48 ore di permesso: è quanto viene concesso a quattro carcerati (Luca Argentero, Claudio Amendola, Valentina Bellè e Giacomo Ferrara) prima che debbano rientrare fra le mura di Civitavecchia. Due giorni per provare a ritrovare un contatto con ciò che hanno lasciato prima di finire nuovamente in galera.

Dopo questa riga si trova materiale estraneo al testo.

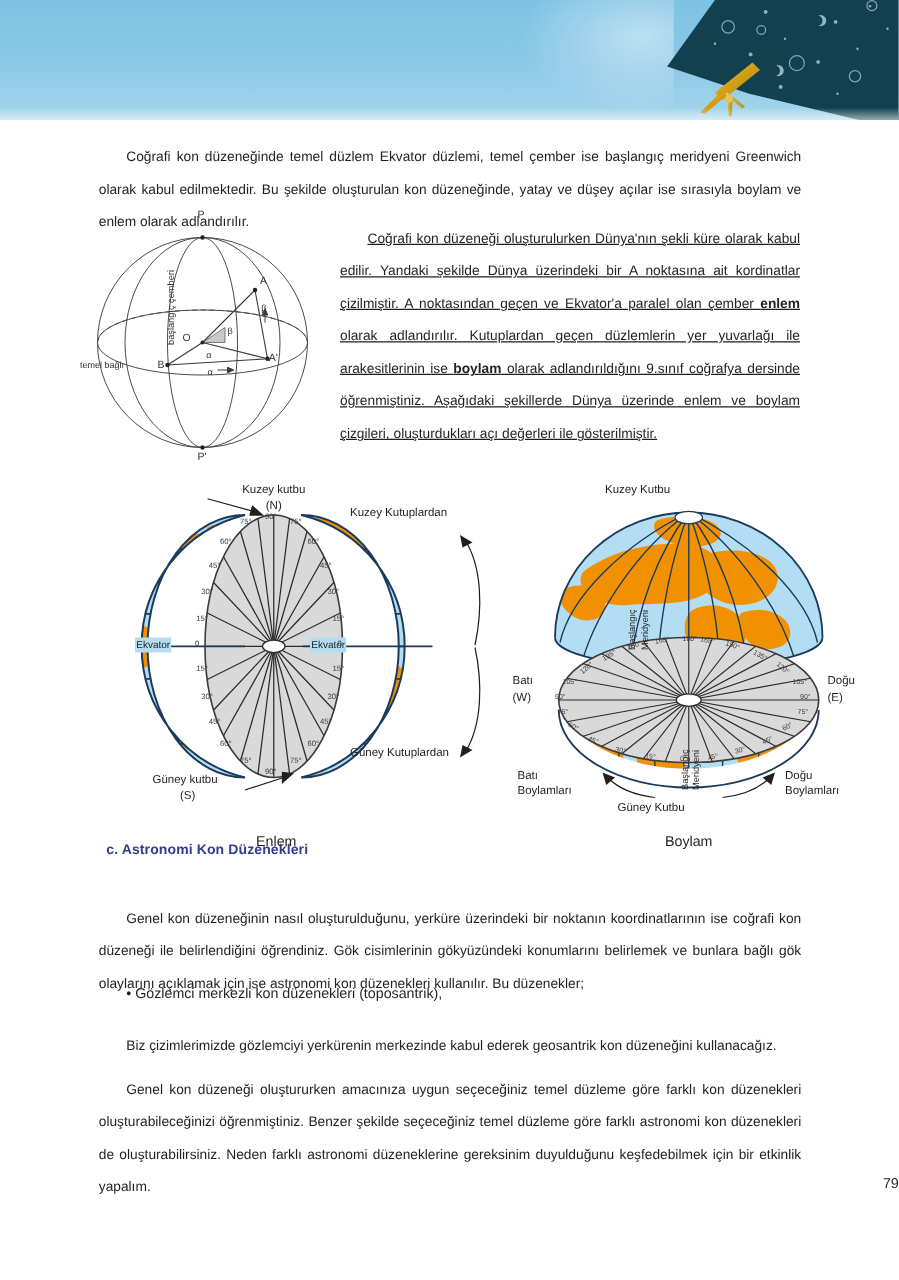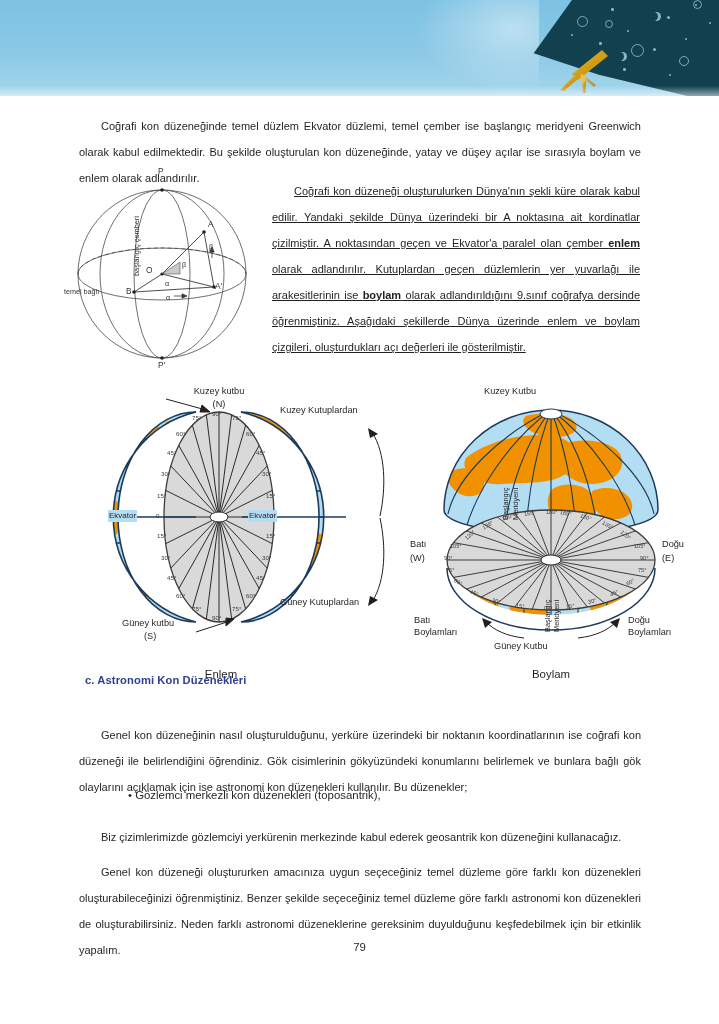--- a/index.html
+++ b/index.html
@@ -81,7 +81,7 @@
   #p3{left:79px;top:722px;width:562px;}
   .bullets{position:absolute;left:101px;top:787px;width:540px;
            font-size:11.4px;line-height:17.6px;color:#231f20;}
-  .bullets div{white-space:nowrap;margin-left:27px;}
+  .bullets div{white-space:nowrap;}
   #p4{left:79px;top:824px;width:562px;}
   #p5{left:79px;top:859px;width:562px;}
   #pageno{

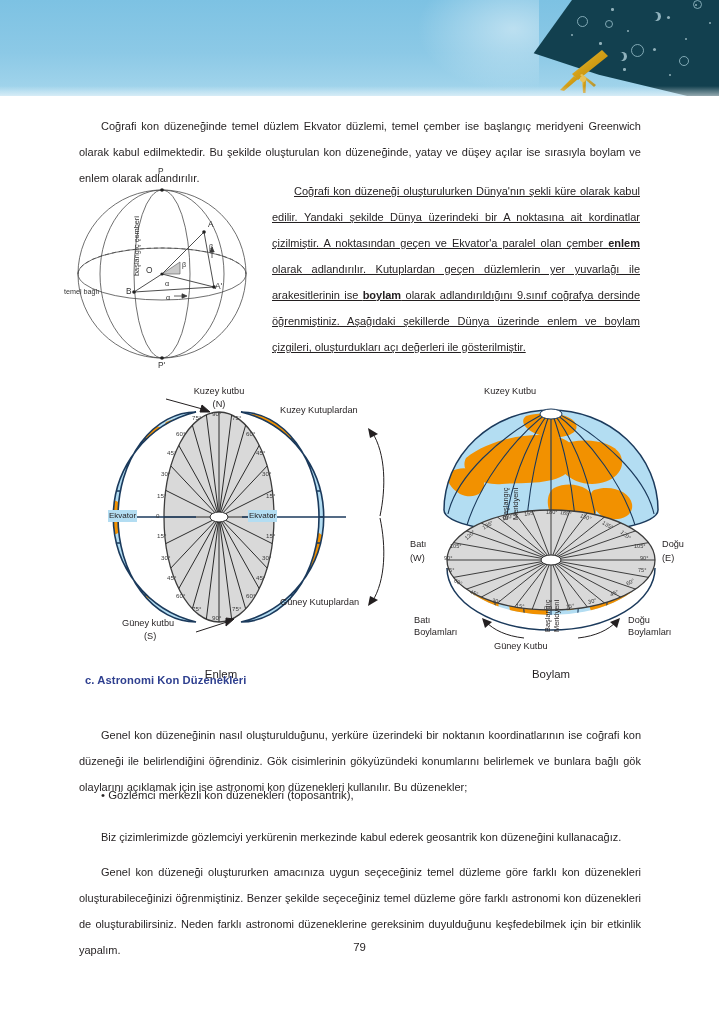--- a/index.html
+++ b/index.html
@@ -85,7 +85,7 @@
   #p4{left:79px;top:824px;width:562px;}
   #p5{left:79px;top:859px;width:562px;}
   #pageno{
-    position:absolute;left:0;top:941px;width:719px;text-align:center;
+    position:absolute;left:0;top:941px;width:719px;text-align:right;
     font-size:11.4px;color:#231f20;
   }
 </style>

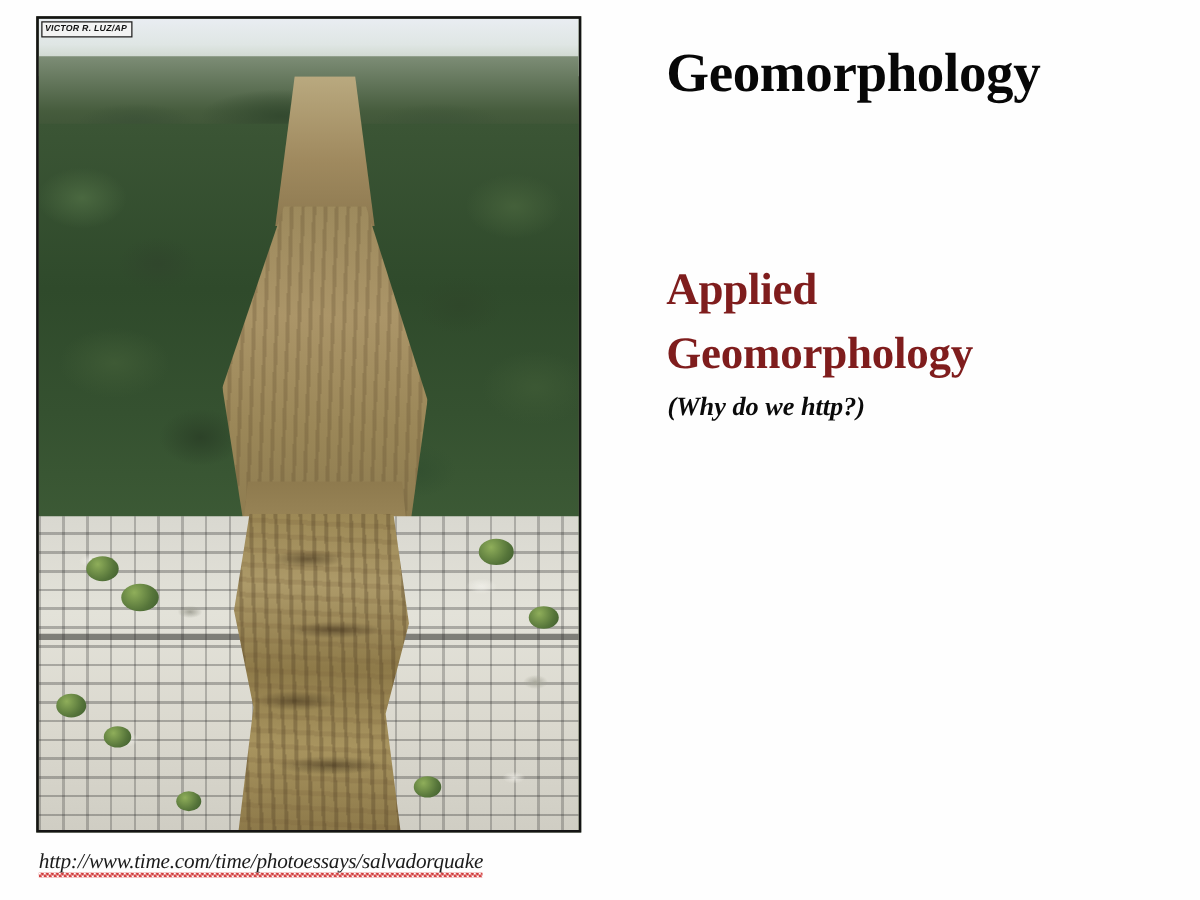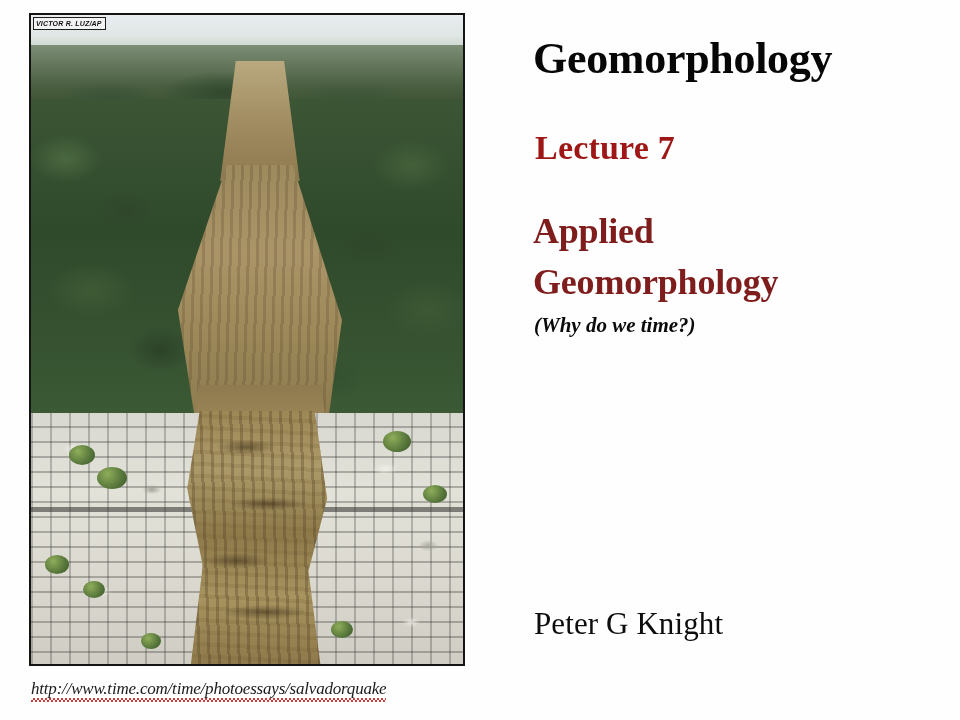--- a/index.html
+++ b/index.html
@@ -351,7 +351,6 @@
 
     <div id="main-title">Geomorphology</div>
 
-    <div id="lecture-number">Lecture 7</div>
 
     <div id="subtitle">
       <span class="ln">Applied</span>

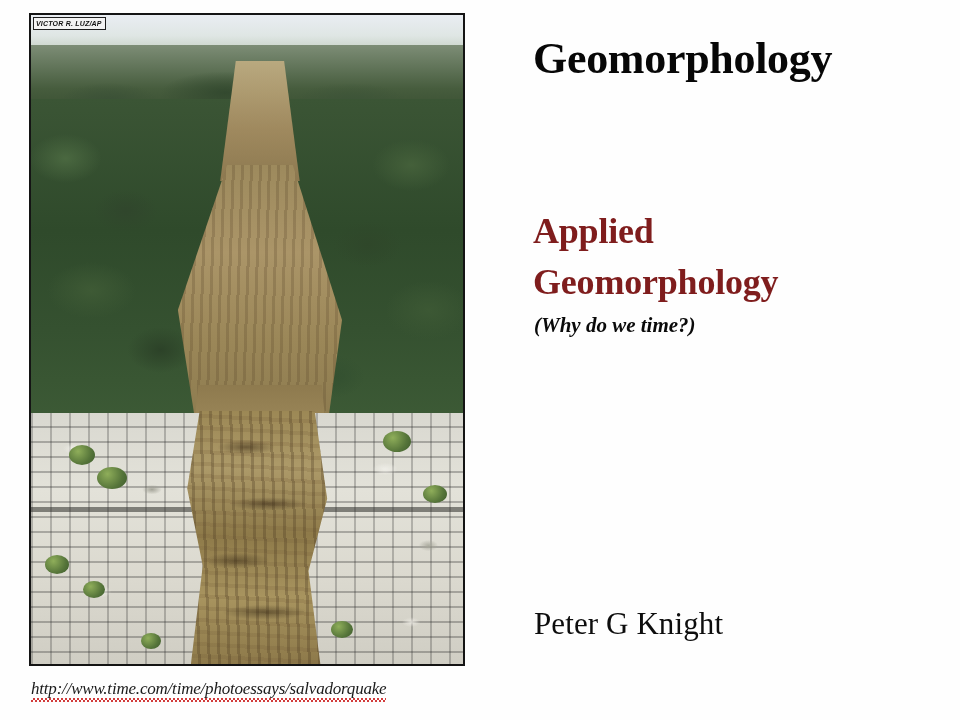--- a/index.html
+++ b/index.html
@@ -357,7 +357,7 @@
       <span class="ln">Geomorphology</span>
     </div>
 
-    <div id="subtitle-note">(Why do we time?)</div>
+    <div id="subtitle-note">(Why do we http?)</div>
 
     <div id="author">Peter G Knight</div>
   </div>

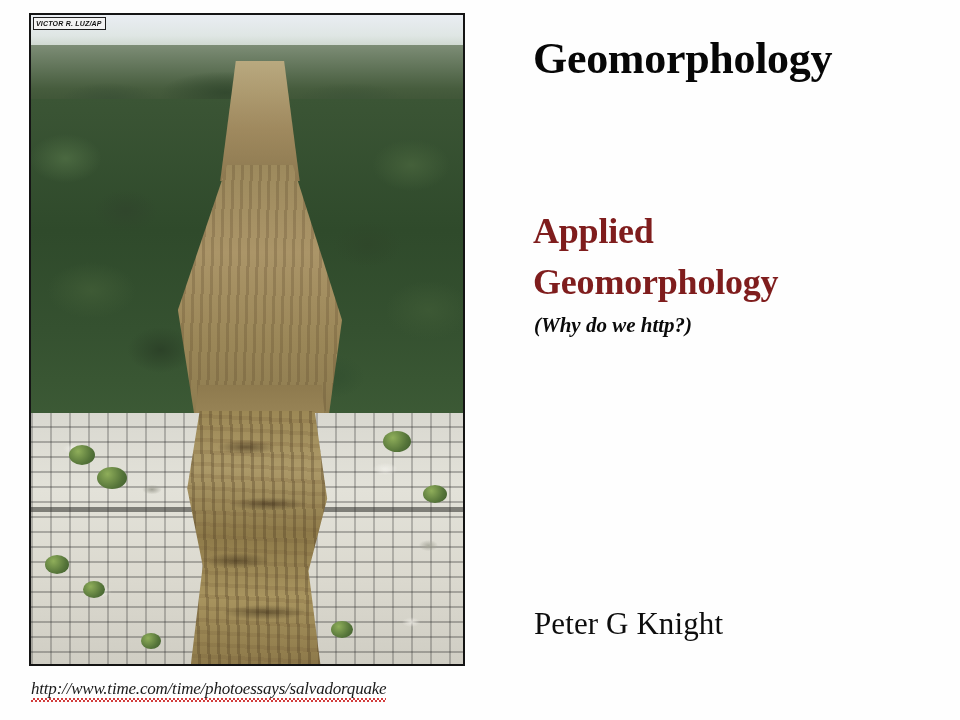--- a/index.html
+++ b/index.html
@@ -359,7 +359,6 @@
 
     <div id="subtitle-note">(Why do we http?)</div>
 
-    <div id="author">Peter G Knight</div>
   </div>
 
 </div>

Dopo l’esordio alla regia con il leggero La mossa del pinguino (2013), Claudio Amendola punta più in alto e firma un noir non privo di diverse ambizioni. Il focus è sui quattro personaggi, diversi per età ed estrazione sociale: c’è chi è disilluso, chi spera che attraverso la violenza riuscirà a non tornare dietro le sbarre, chi cerca un ricongiungimento familiare e chi sentimentale. Grazie proprio all’escamotage delle 48 ore che scandiscono l’azione, Amendola dirige con discreto ritmo, puntando su una messinscena spesso essenziale e sull’efficace sceneggiatura scritta insieme a Roberto Iannone e Giancarlo De Cataldo. Dopo una notevole partenza e ottimi presupposti, però, il film cala un po’ alla distanza e la regia di Amendola mostra qualche segno di cedimento: troppo ingombrante la presenza della musica, in particolare, ma anche alcuni dialoghi non incidono come dovrebbero. Funziona bene, invece, il montaggio e il modo in cui si alternano e si intrecciano le varie storie. Fuori parte Argentero, più convincente lo stesso Amendola nei panni del personaggio forse più interessante della pellicola.